**TASK GOAL**
As you look over the data below, please find each line where the word "ASKNAIBLES" appears, then copy it.

(Data excerpts)
····················
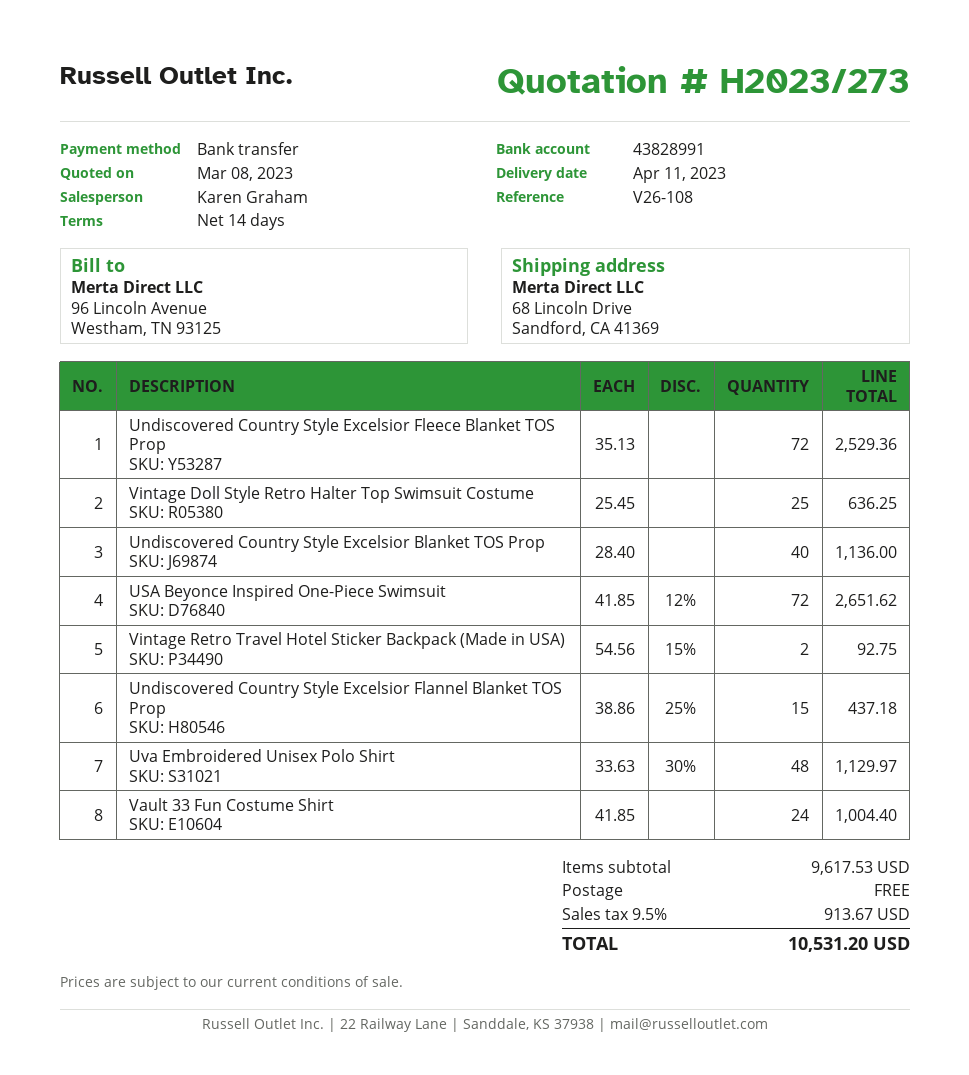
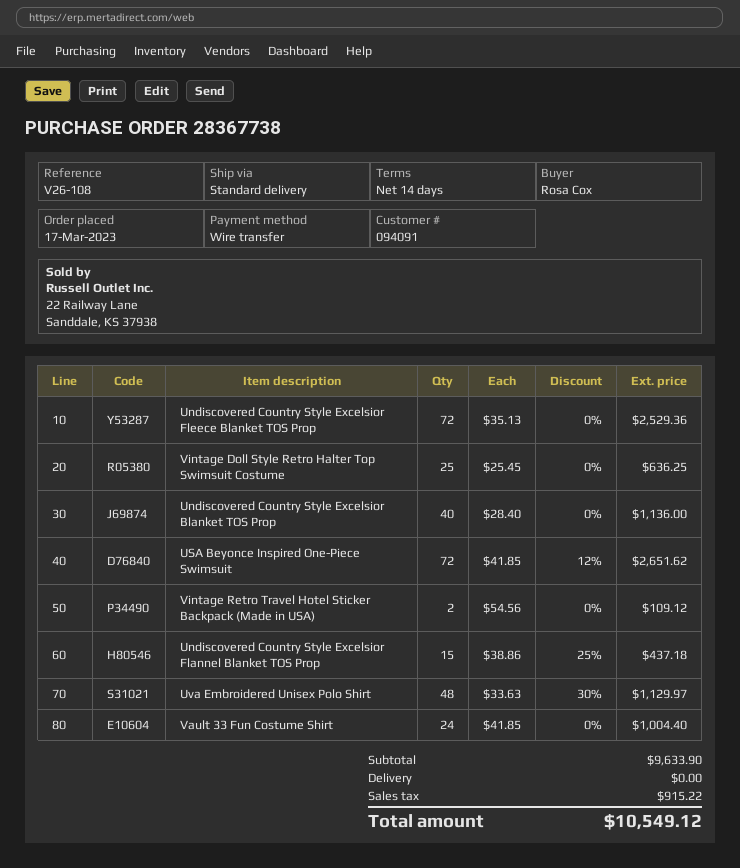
Vintage Retro Travel Hotel Sticker Backpack (Made in USA): 2 x 54.56 - 15% = 92.75 -> 2 x 54.56 = 109.12
subtotal: 9617.53 -> 9633.90
tax: 913.67 -> 915.22
total: 10531.20 -> 10549.12

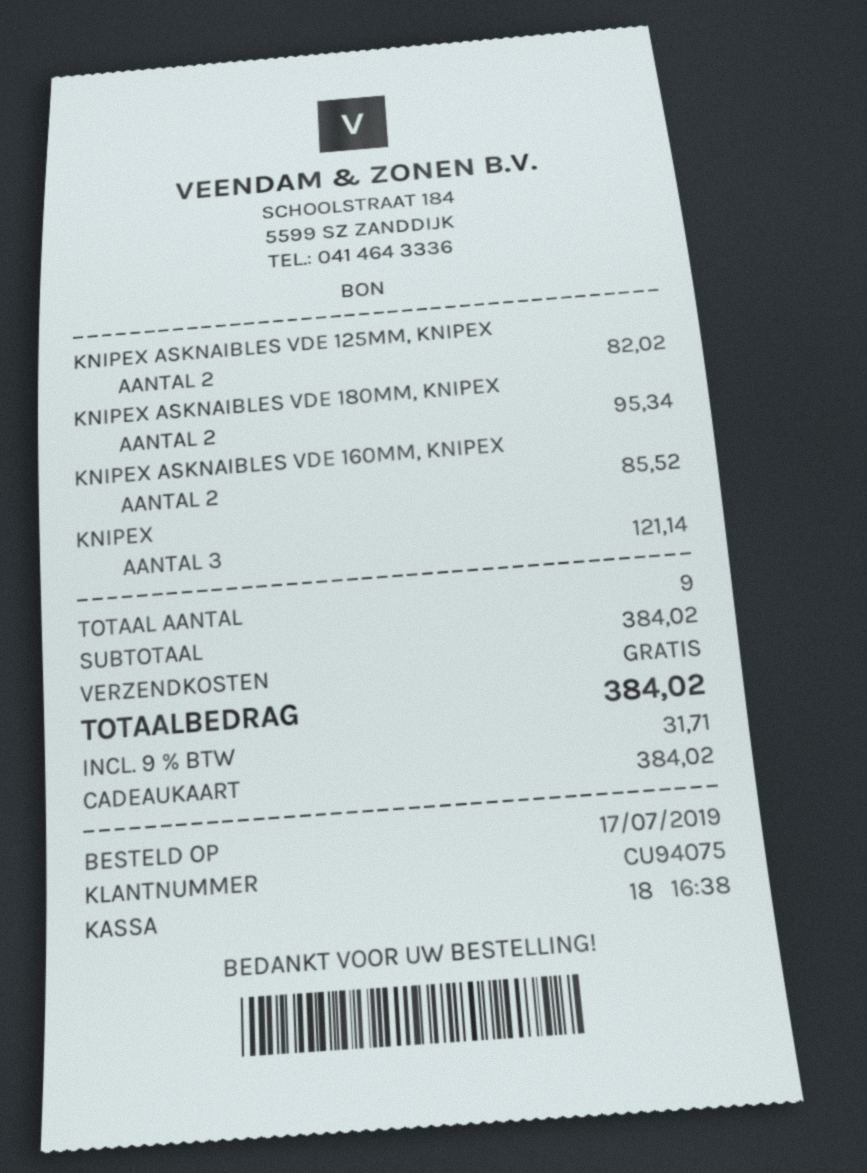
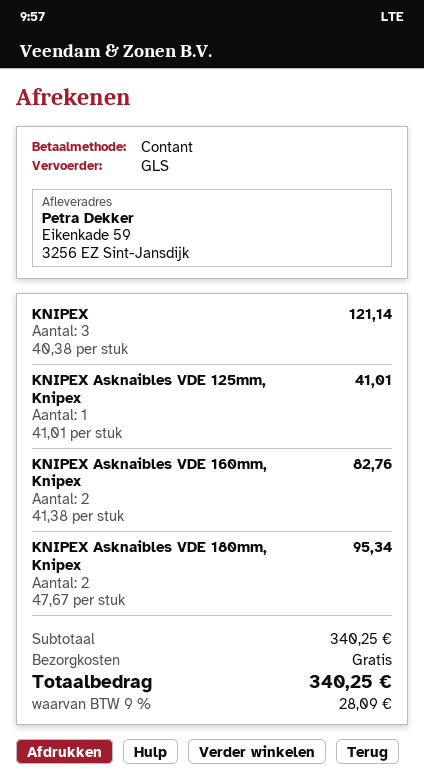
payment method: gift card -> cash
KNIPEX ASKNAIBLES VDE 125MM, KNIPEX: 2 for 82.02 -> 1 for 41.01
KNIPEX ASKNAIBLES VDE 160MM, KNIPEX: 2 for 85.52 -> 2 for 82.76
subtotal: 384.02 -> 340.25
tax: 9% = 31.71 -> 9% = 28.09
total: 384.02 -> 340.25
····················
**ANSWER SECTION**
KNIPEX ASKNAIBLES VDE 125MM, KNIPEX: 2 for 82.02 -> 1 for 41.01
KNIPEX ASKNAIBLES VDE 160MM, KNIPEX: 2 for 85.52 -> 2 for 82.76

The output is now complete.